▶ Problem to solve: Exactly reproduce the lines from the one containing "shipping: 62.00 -> 62.50" through the last line of the data, both ends included, leaving out pictures.

━━━ Records to use

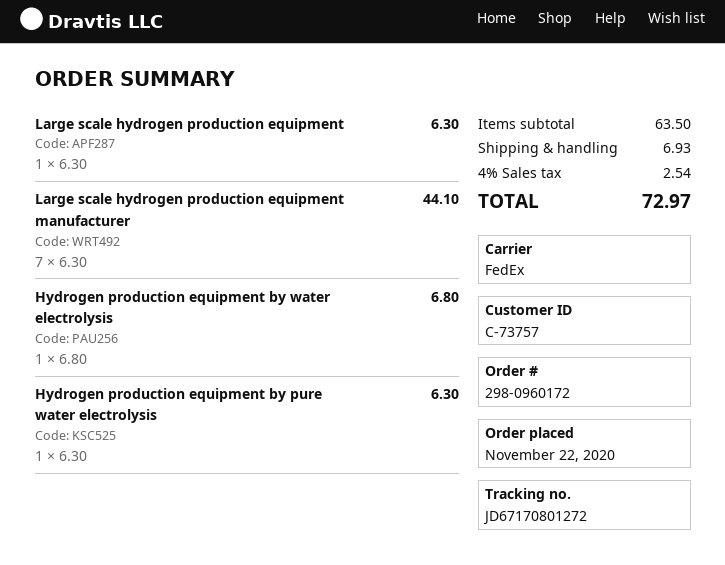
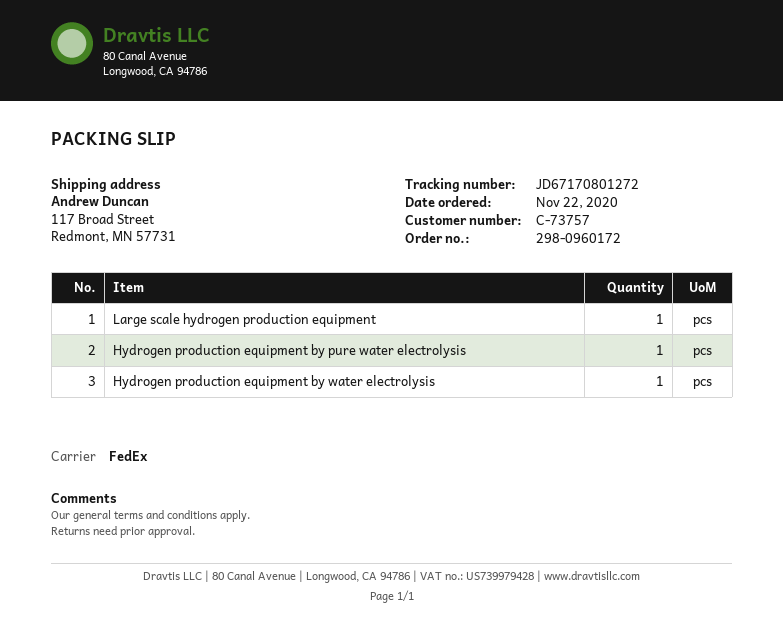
Large scale hydrogen production equipment manufacturer: 7 -> none

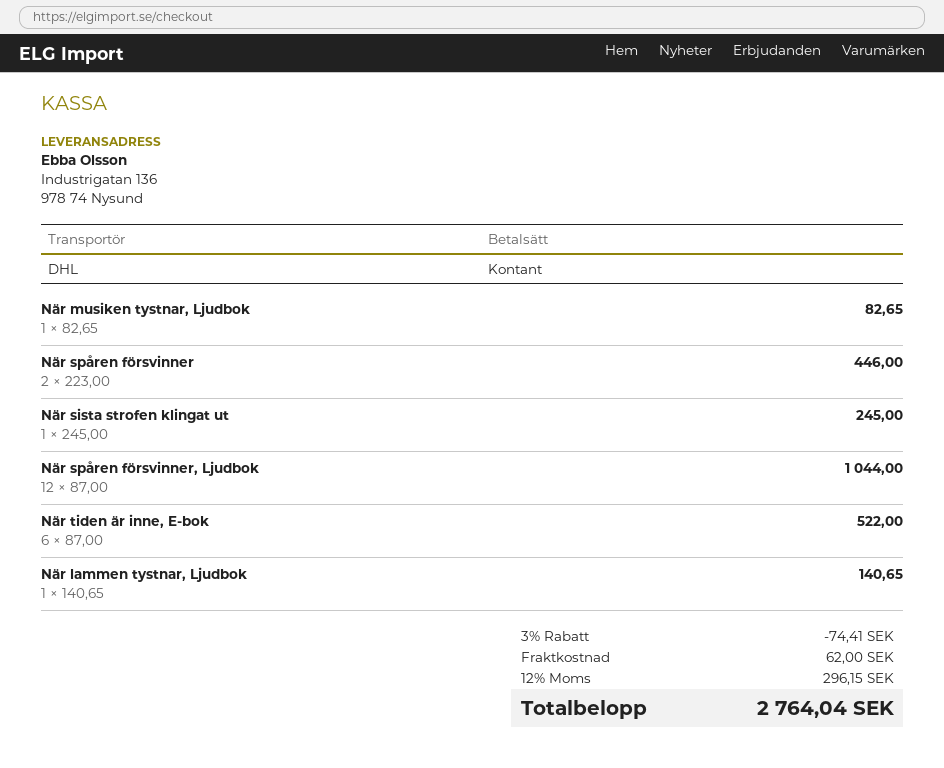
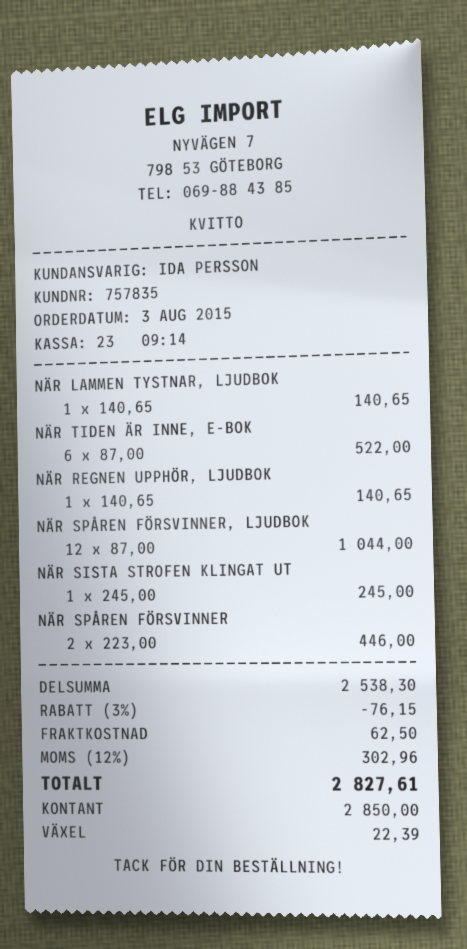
När musiken tystnar, Ljudbok: 1 x 82.65 = 82.65 -> none
NÄR REGNEN UPPHÖR, LJUDBOK: none -> 1 x 140.65 = 140.65
discount: 3% = 74.41 -> 3% = 76.15
shipping: 62.00 -> 62.50
tax: 12% = 296.15 -> 12% = 302.96
total: 2764.04 -> 2827.61

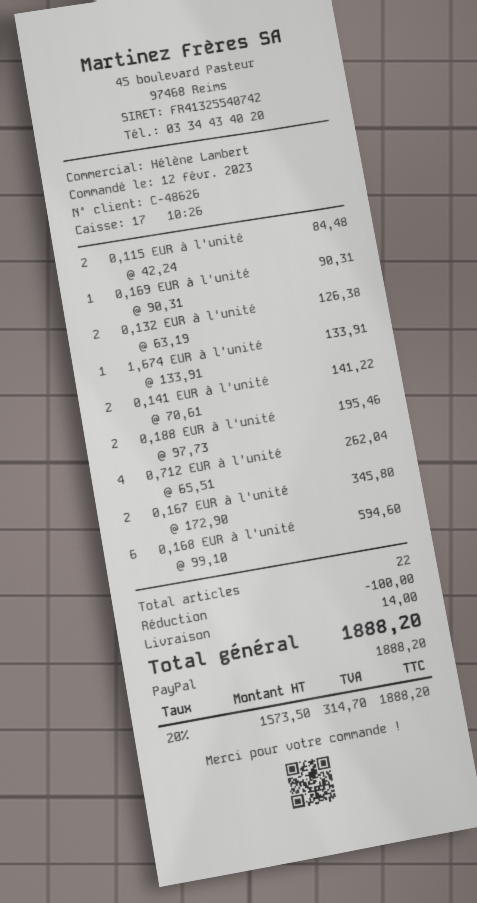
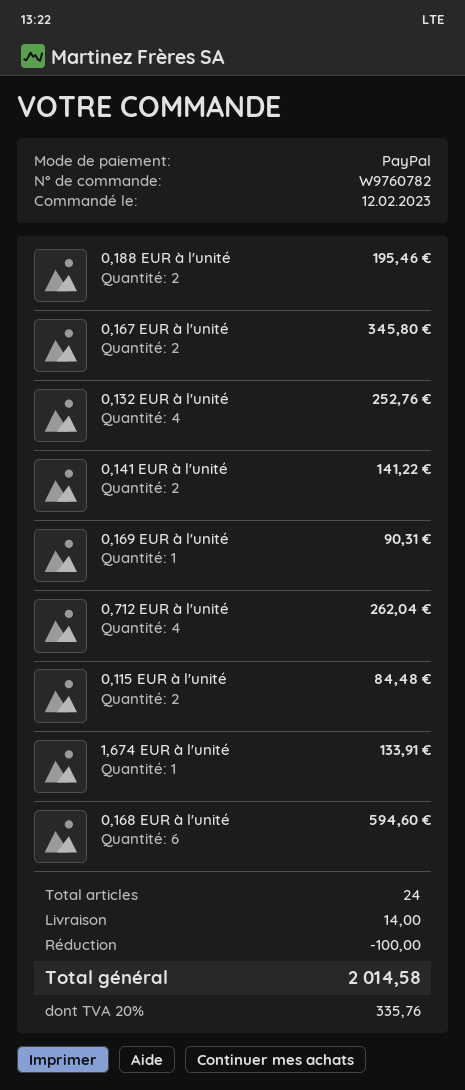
0,132 EUR à l'unité: 2 for 126.38 -> 4 for 252.76
total quantity: 22 -> 24
tax: 20% = 314.70 -> 20% = 335.76
total: 1888.20 -> 2014.58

━━━━━━

▶ Solution below:
shipping: 62.00 -> 62.50
tax: 12% = 296.15 -> 12% = 302.96
total: 2764.04 -> 2827.61

0,132 EUR à l'unité: 2 for 126.38 -> 4 for 252.76
total quantity: 22 -> 24
tax: 20% = 314.70 -> 20% = 335.76
total: 1888.20 -> 2014.58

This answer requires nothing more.